Había un sketch hace décadas en el que dos amigos se juntaban en un bar y cada uno se ponía a contar su historia lo que sucede es que uno insistía solamente con las cosas que le pasaban a él. Hace tiempo vengo notando esta plaga, bien podría ser un epidemia de tipos que se acercan se sientan y empiezan a hablar. Seguramente a ud le ha sucedido y espero que no pertenezca a esta cafila de tipos que creen que el mundo gira a su alrededor o en definitiva son tristes mendigos para que alguien los escuche de cosas intrascendentes porque no tienen nada para mostrar. Es más suelen decir que estan de vuelta de todo y es en realidad porque en la puta vida fueron a ningun lado.

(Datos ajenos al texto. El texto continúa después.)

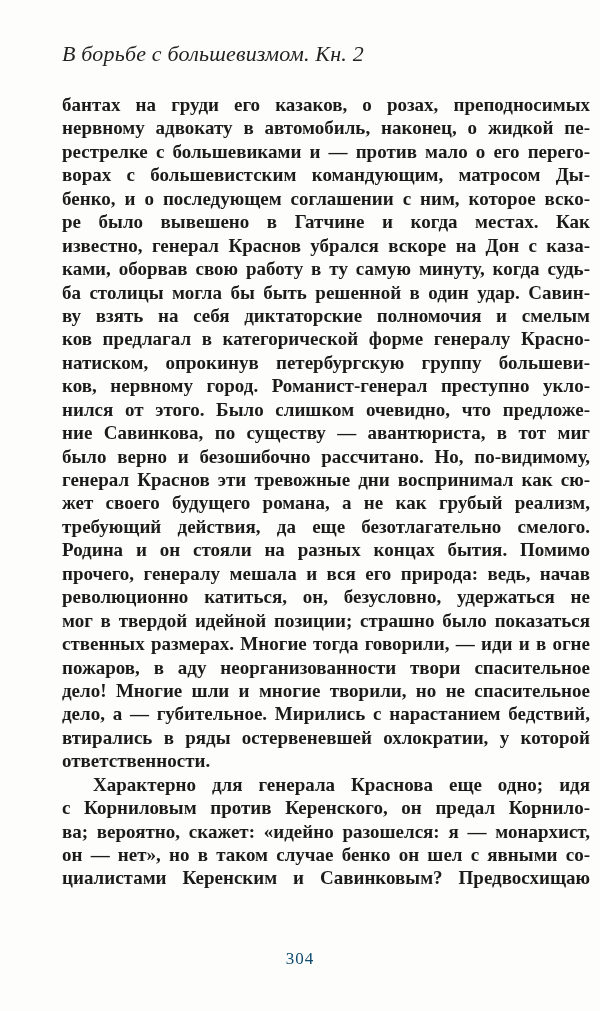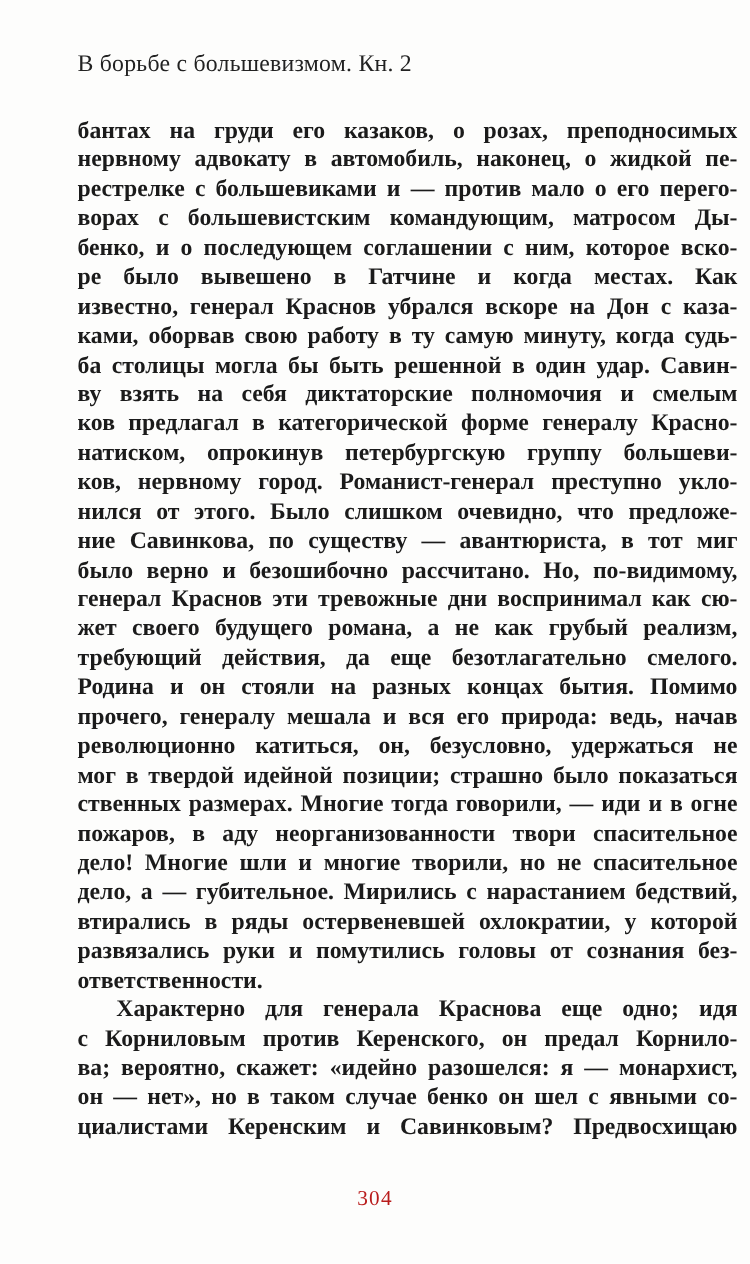--- a/index.html
+++ b/index.html
@@ -20,7 +20,8 @@
     position: absolute;
     left: 62px;
     top: 41px;
-    font-size: 19px;
+    font-size: 22px;
+    font-style: italic;
     letter-spacing: 0.2px;
     color: #222222;
     white-space: nowrap;

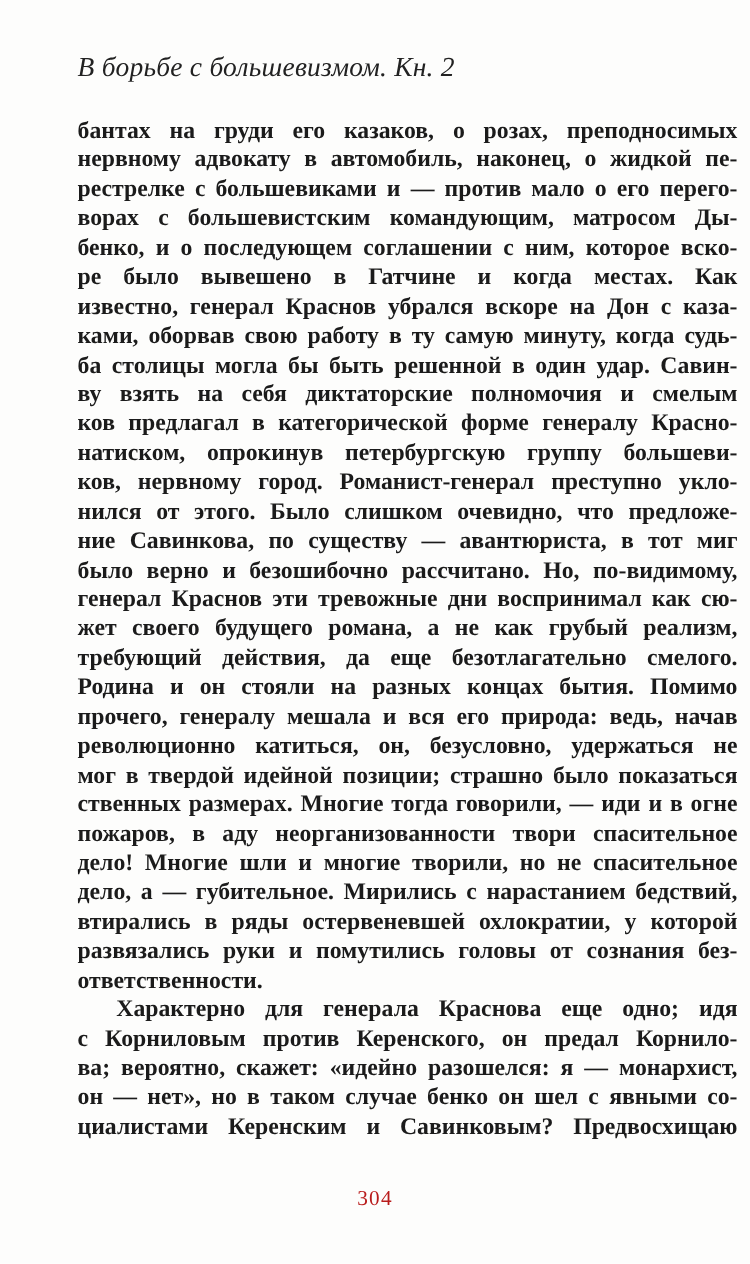--- a/index.html
+++ b/index.html
@@ -96,7 +96,6 @@
     <div class="line">дело! Многие шли и многие творили, но не спасительное</div>
     <div class="line">дело, а — губительное. Мирились с нарастанием бедствий,</div>
     <div class="line">втирались в ряды остервеневшей охлократии, у которой</div>
-    <div class="line">развязались руки и помутились головы от сознания без-</div>
     <div class="line para-end">ответственности.</div>
     <div class="line indent">Характерно для генерала Краснова еще одно; идя</div>
     <div class="line">с Корниловым против Керенского, он предал Корнило-</div>

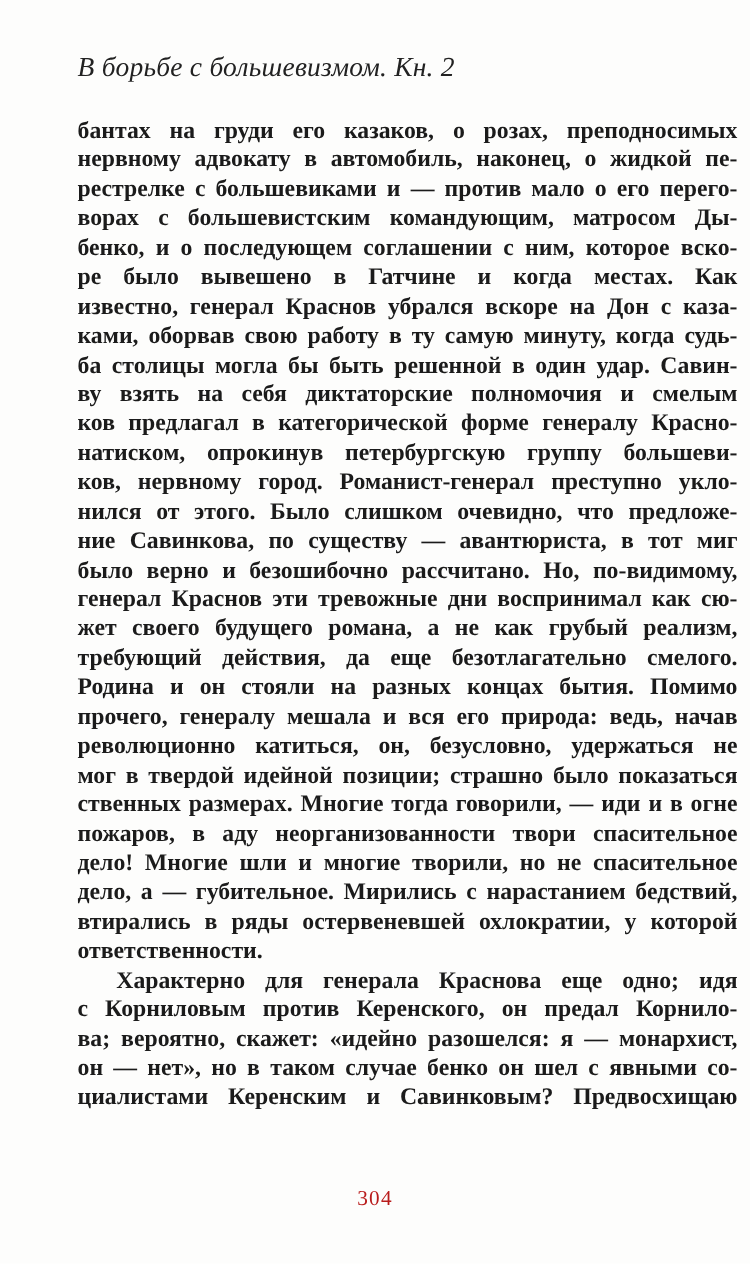--- a/index.html
+++ b/index.html
@@ -57,7 +57,7 @@
     text-align: center;
     font-size: 17px;
     letter-spacing: 1px;
-    color: #b91c1c;
+    color: #0c4a6e;
   }
 </style>
 </head>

Me ha pasado y cada vez me pasa menos, porque saco el celular finjo una llamada pido permiso y me voy porque no soporta esta plaga de tipos que vienen y claman para ser escuchados pero nunca tienen la deferencia al menos de preguntar por los otros, por lo que le puede pasar a quien lo está escuchando y terminan aburriendo a todo el mundo si es que encima no hay que pagarles el café. Y la mediocridad es tal que se enojan si uno en la vida alguna vez dijo que todo no pasa por la plata y que en vez de hacer negocios y tener autos caros a cambio de sucumbir ante el poder, la pauta, la caja de turno, entregan la poca dignidad. Y se calientan porque uno prefiere comprar un buen libro ya que aprendió que todo pasa, todo se olvida, hoy estas arriba, mañana no sos nadie. Me hizo acordar la triste realidad que vivio Mario Pereyra, no por lo que hizo porque fue monumental pero quizas lo mejor es que se hubiera guardado años antes cuando anunciaba que se retiraría para que el impacto abrupto de su muerte no causara tanta tristeza entre miles de personas que se quedaron boquiabierta ante la muerte del hombre ídolo o como el presumía formador de opinión y que era el más importante en la opinión publica a la altura de cualquier gobernador. preguntamos hoy, quien se acuerda de Mario pereyra?….

Es que nos cuesta tanto aprender que no somos para nada importante, el covid que arrasa contra gente de cualquier color, estado social  o lo que sea, hoy estas, mañana no, y como dice el budismo salis de tu casa y no sabes si vas a volver, no es fatalismo es la realidad pero volvamos al principio; los grandes tipos que conocí, voy a poner uno como ejemplo que fue el mejor otorrinolaringólogo de esta provincia, el doctor Arturo Arabel, cada vez que le tenía que hacer una nota o iba por alguna infección, el tipo largaba todo y me tenía casi una hora preguntandome sobre la realidad política social y económica que yo como periodista pescaba en la calle y él no sabía porque no tenía tiempo.

Como él varios, tantos, el doctor Bettio que acaba de partir, oía más de lo que hablaba y escuchaba, no tenía necesidad de mendigar que alguien lo escuchara y teniendo tanto para contar. Pero la cuestión es que se esta llenando de tipos que vienen corriendo a tu mesa decretan que no molestan y empiezan a hablar de ellos y claro…cómo hacerles entender que es dificil la vida cuando no tenes nada para dar, nada para contar, nada para al menos disimular. Debería haber un barbijo especial para nuestros  oídos ante tantos que solo saben rebuznar cuando te encuentran o en las redes sociales; irrelevantes que si hubieran vivido mejor no tendrían que andar buscando a quien contar lo que no tienen nada para contar y encima uno, les conoce el prontuario…lo más triste.